Collected data:
▬▬▬▬▬▬▬▬▬▬

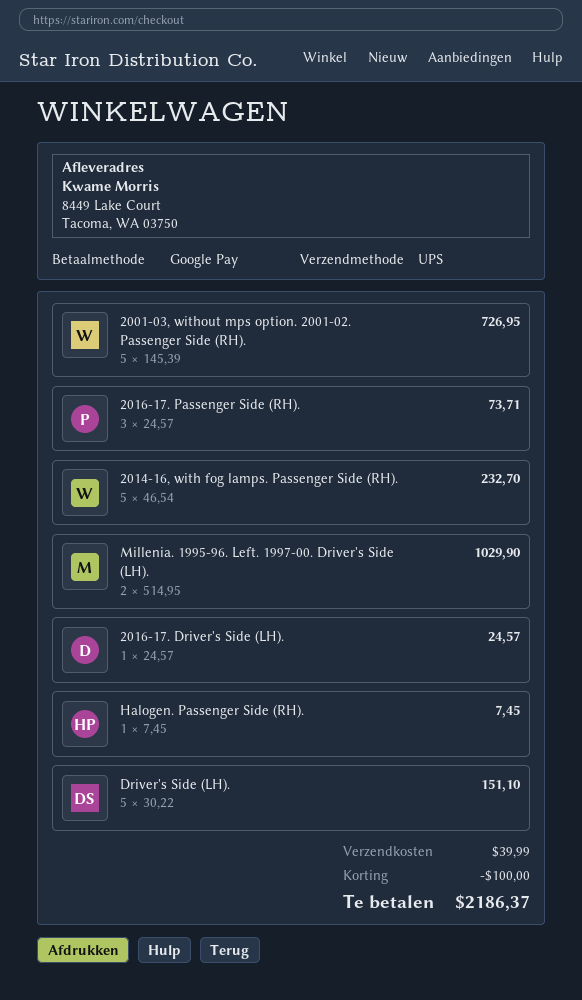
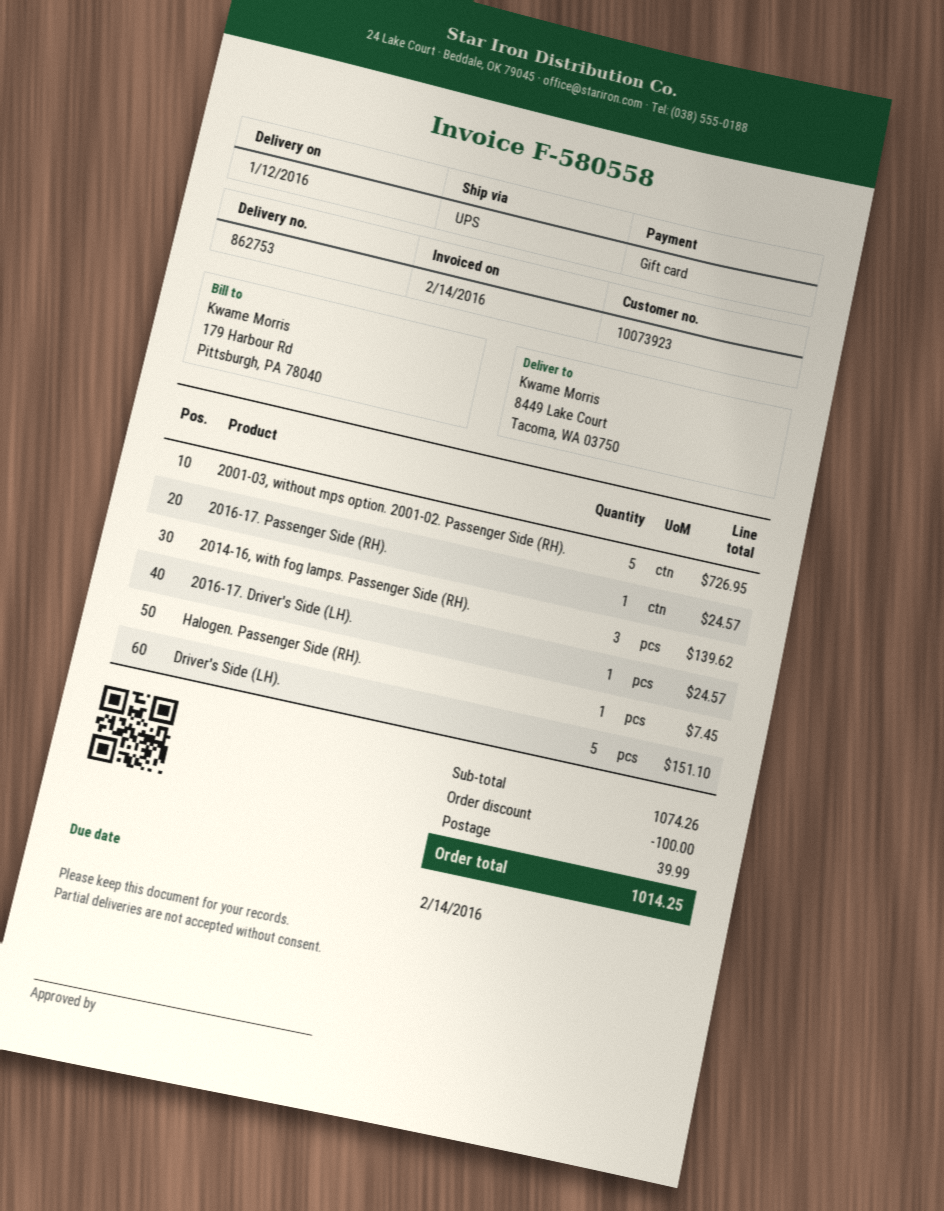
payment method: Google Pay -> gift card
2016-17. Passenger Side (RH).: 3 for 73.71 -> 1 for 24.57
2014-16, with fog lamps. Passenger Side (RH).: 5 for 232.70 -> 3 for 139.62
Millenia. 1995-96. Left. 1997-00. Driver's Side (LH).: 2 for 1029.90 -> none
total: 2186.37 -> 1014.25

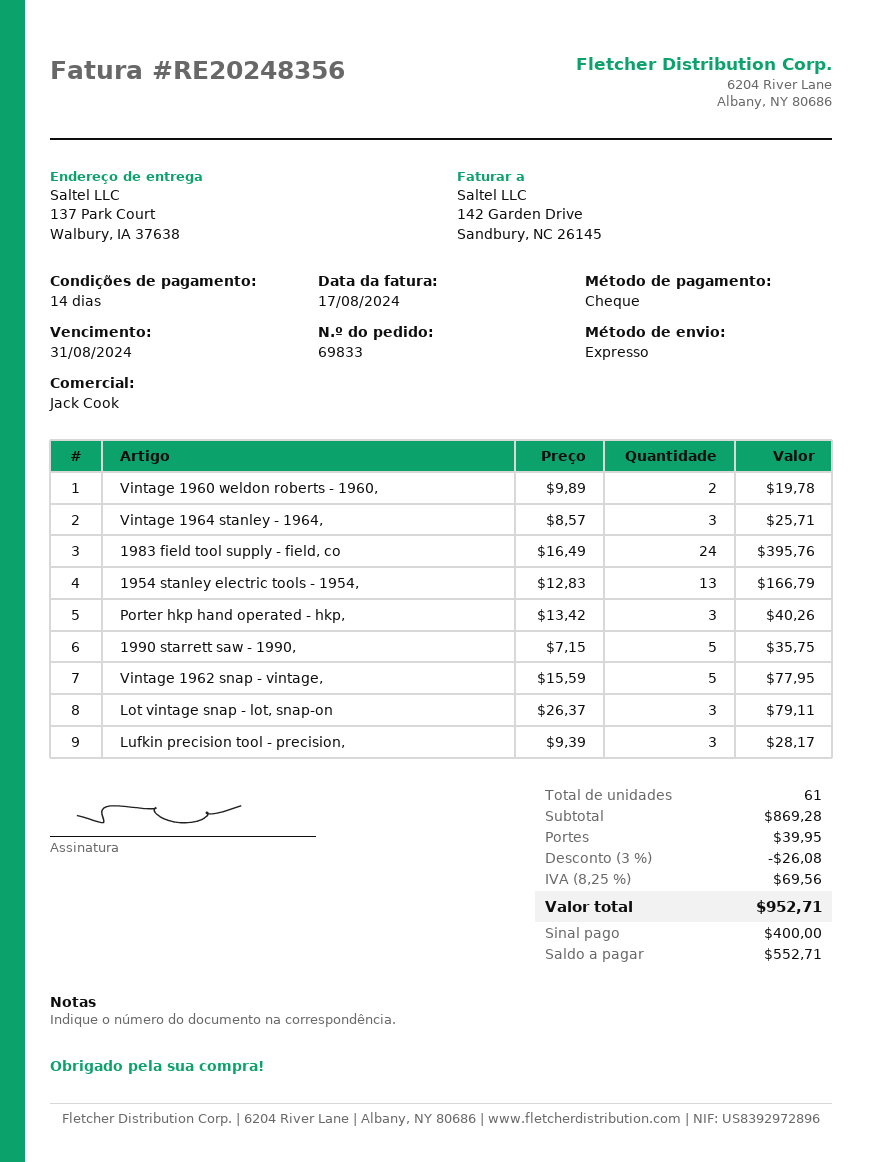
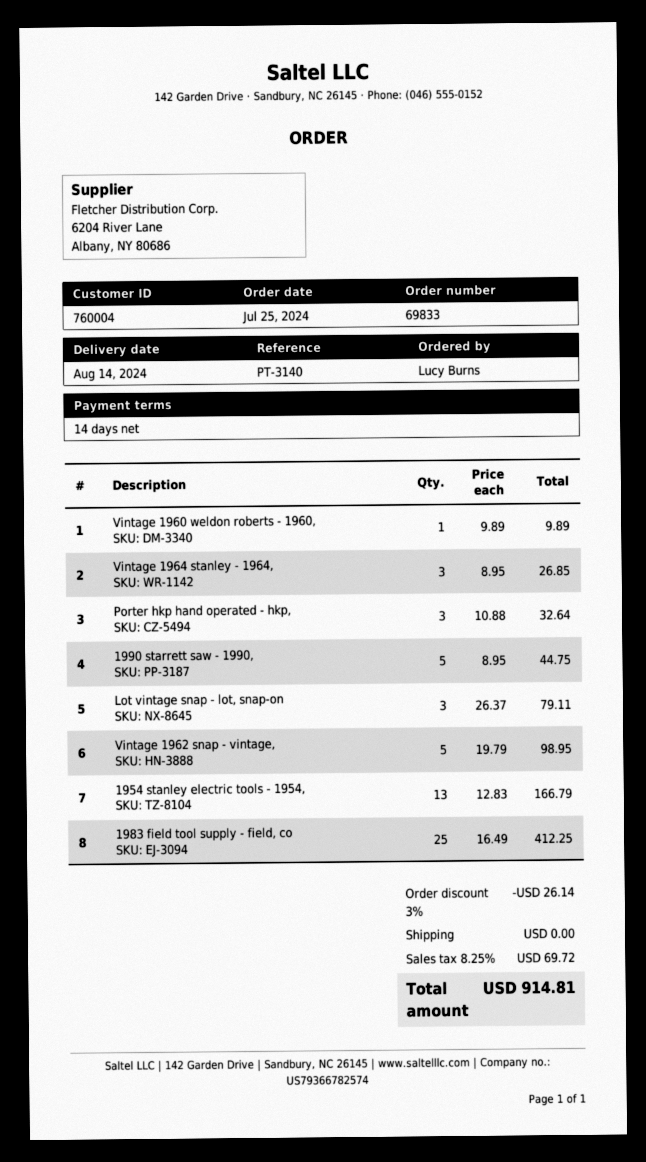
Vintage 1960 weldon roberts - 1960,: 2 x 9.89 = 19.78 -> 1 x 9.89 = 9.89
Vintage 1964 stanley - 1964,: 3 x 8.57 = 25.71 -> 3 x 8.95 = 26.85
1983 field tool supply - field, co: 24 x 16.49 = 395.76 -> 25 x 16.49 = 412.25
Porter hkp hand operated - hkp,: 3 x 13.42 = 40.26 -> 3 x 10.88 = 32.64
1990 starrett saw - 1990,: 5 x 7.15 = 35.75 -> 5 x 8.95 = 44.75
Vintage 1962 snap - vintage,: 5 x 15.59 = 77.95 -> 5 x 19.79 = 98.95
Lufkin precision tool - precision,: 3 x 9.39 = 28.17 -> none
discount: 3% = 26.08 -> 3% = 26.14
shipping: 39.95 -> 0.00
tax: 8.25% = 69.56 -> 8.25% = 69.72
total: 952.71 -> 914.81

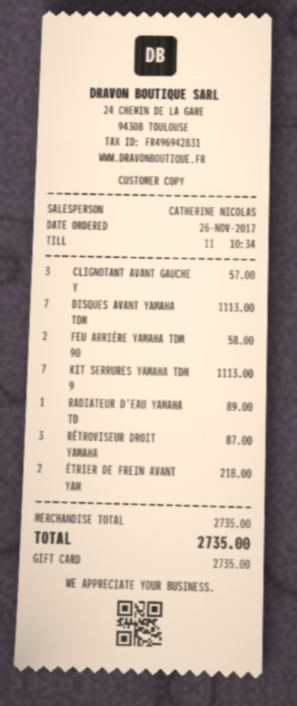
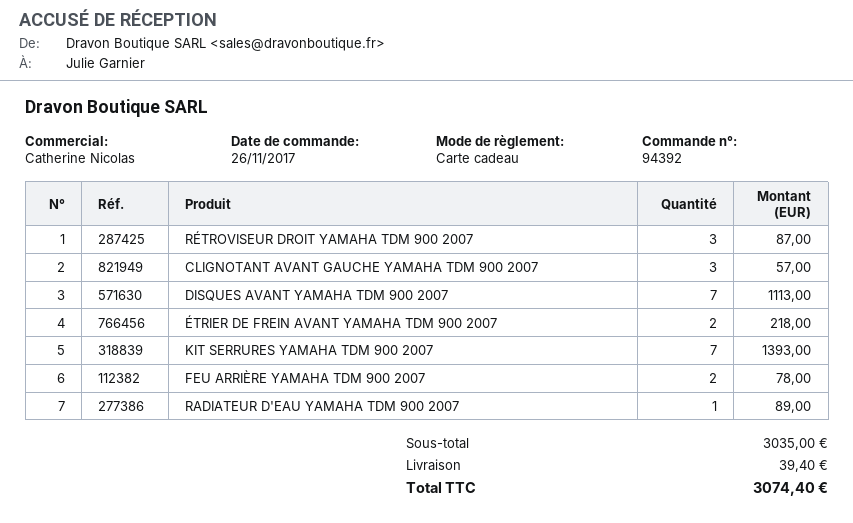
FEU ARRIÈRE YAMAHA TDM 90: 2 for 58.00 -> 2 for 78.00
KIT SERRURES YAMAHA TDM 9: 7 for 1113.00 -> 7 for 1393.00
subtotal: 2735.00 -> 3035.00
shipping: none -> 39.40
total: 2735.00 -> 3074.40

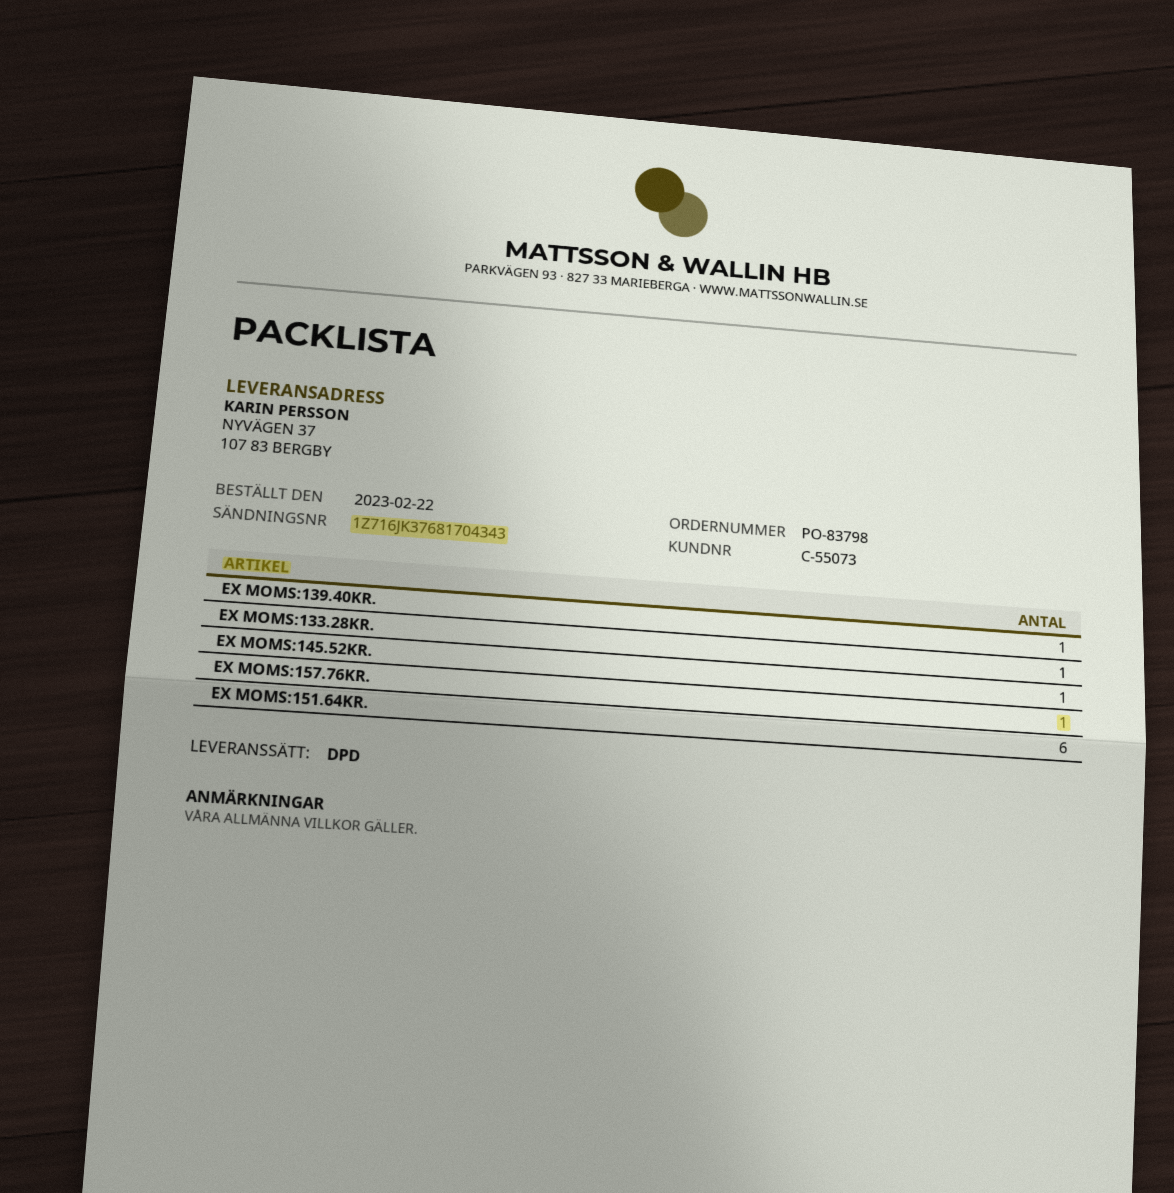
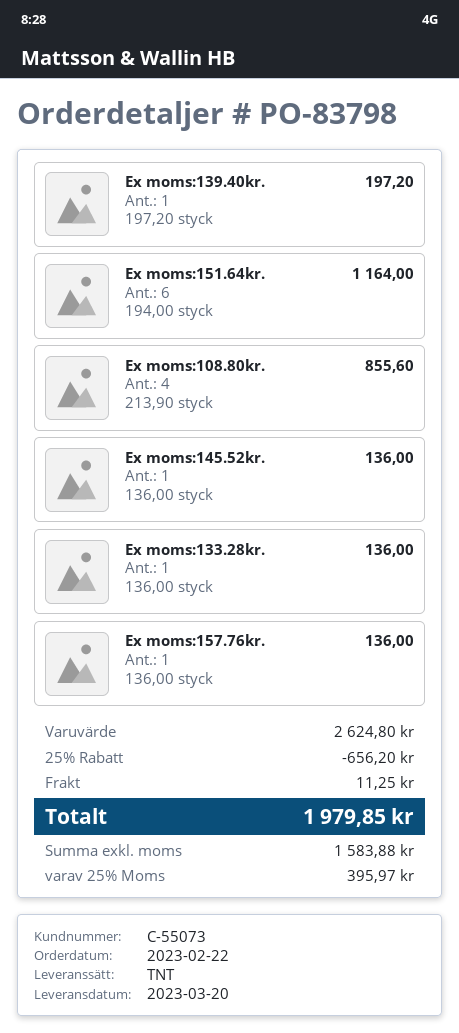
shipping method: DPD -> TNT
Ex moms:108.80kr.: none -> 4

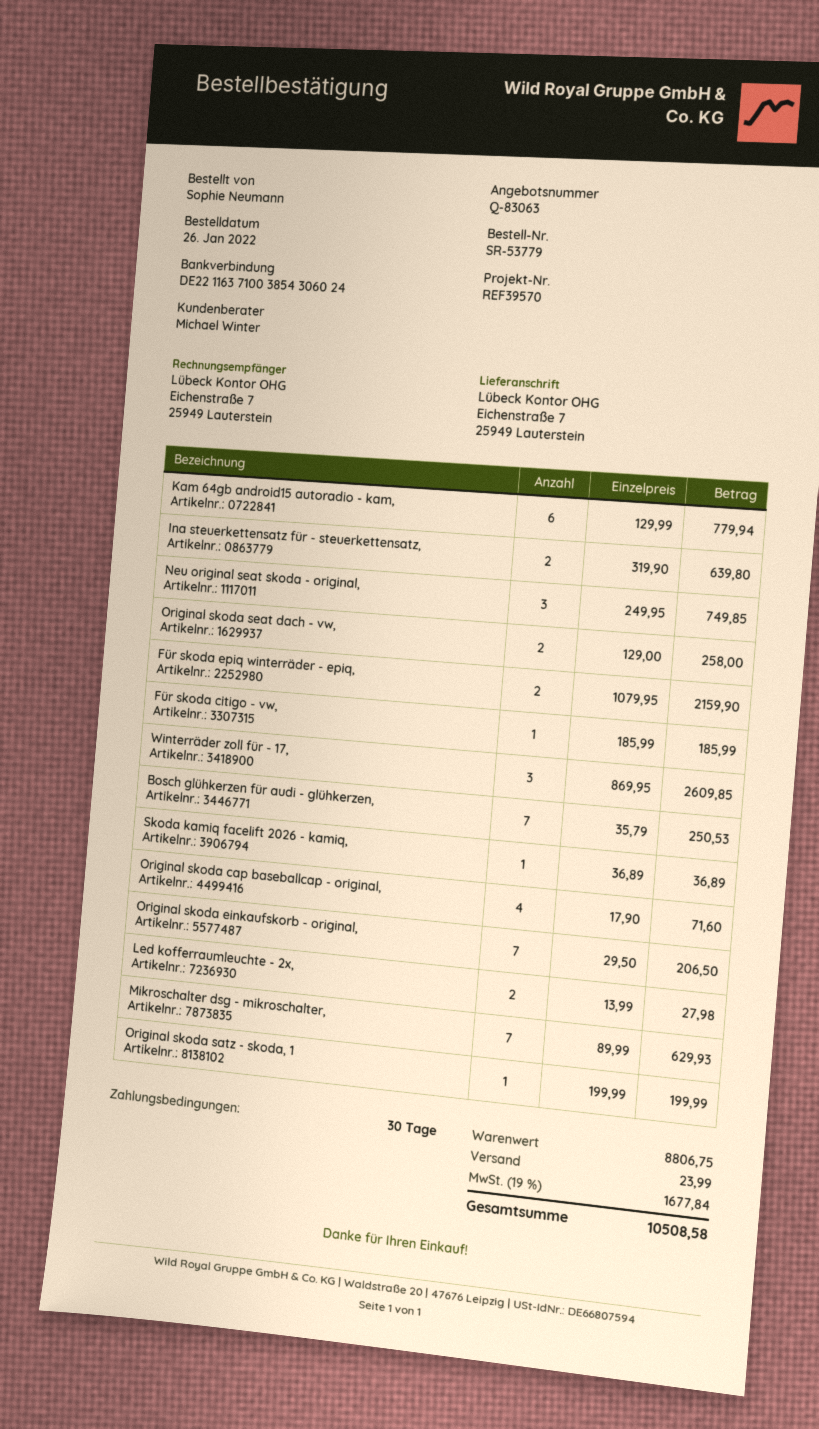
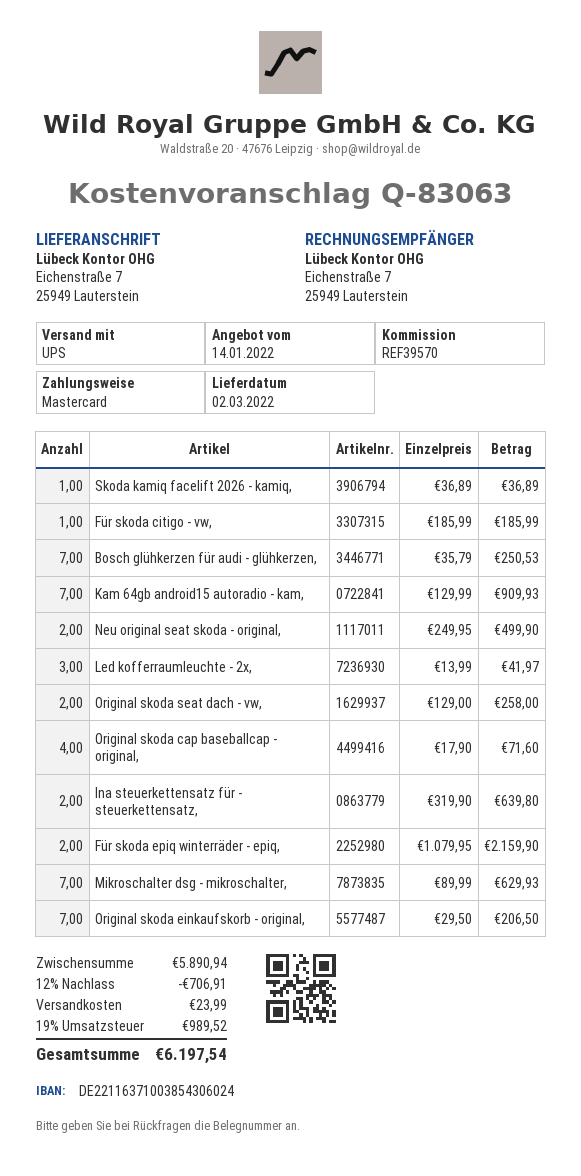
Kam 64gb android15 autoradio - kam,: 6 x 129.99 = 779.94 -> 7 x 129.99 = 909.93
Neu original seat skoda - original,: 3 x 249.95 = 749.85 -> 2 x 249.95 = 499.90
Winterräder zoll für - 17,: 3 x 869.95 = 2609.85 -> none
Led kofferraumleuchte - 2x,: 2 x 13.99 = 27.98 -> 3 x 13.99 = 41.97
Original skoda satz - skoda, 1: 1 x 199.99 = 199.99 -> none
subtotal: 8806.75 -> 5890.94
discount: none -> 12% = 706.91
tax: 19% = 1677.84 -> 19% = 989.52
total: 10508.58 -> 6197.54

▬▬▬▬▬▬▬▬▬▬

• What is being asked: Exactly repeat the data above; the pictures do not belong in your copy.

• Written response:
payment method: Google Pay -> gift card
2016-17. Passenger Side (RH).: 3 for 73.71 -> 1 for 24.57
2014-16, with fog lamps. Passenger Side (RH).: 5 for 232.70 -> 3 for 139.62
Millenia. 1995-96. Left. 1997-00. Driver's Side (LH).: 2 for 1029.90 -> none
total: 2186.37 -> 1014.25

Vintage 1960 weldon roberts - 1960,: 2 x 9.89 = 19.78 -> 1 x 9.89 = 9.89
Vintage 1964 stanley - 1964,: 3 x 8.57 = 25.71 -> 3 x 8.95 = 26.85
1983 field tool supply - field, co: 24 x 16.49 = 395.76 -> 25 x 16.49 = 412.25
Porter hkp hand operated - hkp,: 3 x 13.42 = 40.26 -> 3 x 10.88 = 32.64
1990 starrett saw - 1990,: 5 x 7.15 = 35.75 -> 5 x 8.95 = 44.75
Vintage 1962 snap - vintage,: 5 x 15.59 = 77.95 -> 5 x 19.79 = 98.95
Lufkin precision tool - precision,: 3 x 9.39 = 28.17 -> none
discount: 3% = 26.08 -> 3% = 26.14
shipping: 39.95 -> 0.00
tax: 8.25% = 69.56 -> 8.25% = 69.72
total: 952.71 -> 914.81

FEU ARRIÈRE YAMAHA TDM 90: 2 for 58.00 -> 2 for 78.00
KIT SERRURES YAMAHA TDM 9: 7 for 1113.00 -> 7 for 1393.00
subtotal: 2735.00 -> 3035.00
shipping: none -> 39.40
total: 2735.00 -> 3074.40

shipping method: DPD -> TNT
Ex moms:108.80kr.: none -> 4

Kam 64gb android15 autoradio - kam,: 6 x 129.99 = 779.94 -> 7 x 129.99 = 909.93
Neu original seat skoda - original,: 3 x 249.95 = 749.85 -> 2 x 249.95 = 499.90
Winterräder zoll für - 17,: 3 x 869.95 = 2609.85 -> none
Led kofferraumleuchte - 2x,: 2 x 13.99 = 27.98 -> 3 x 13.99 = 41.97
Original skoda satz - skoda, 1: 1 x 199.99 = 199.99 -> none
subtotal: 8806.75 -> 5890.94
discount: none -> 12% = 706.91
tax: 19% = 1677.84 -> 19% = 989.52
total: 10508.58 -> 6197.54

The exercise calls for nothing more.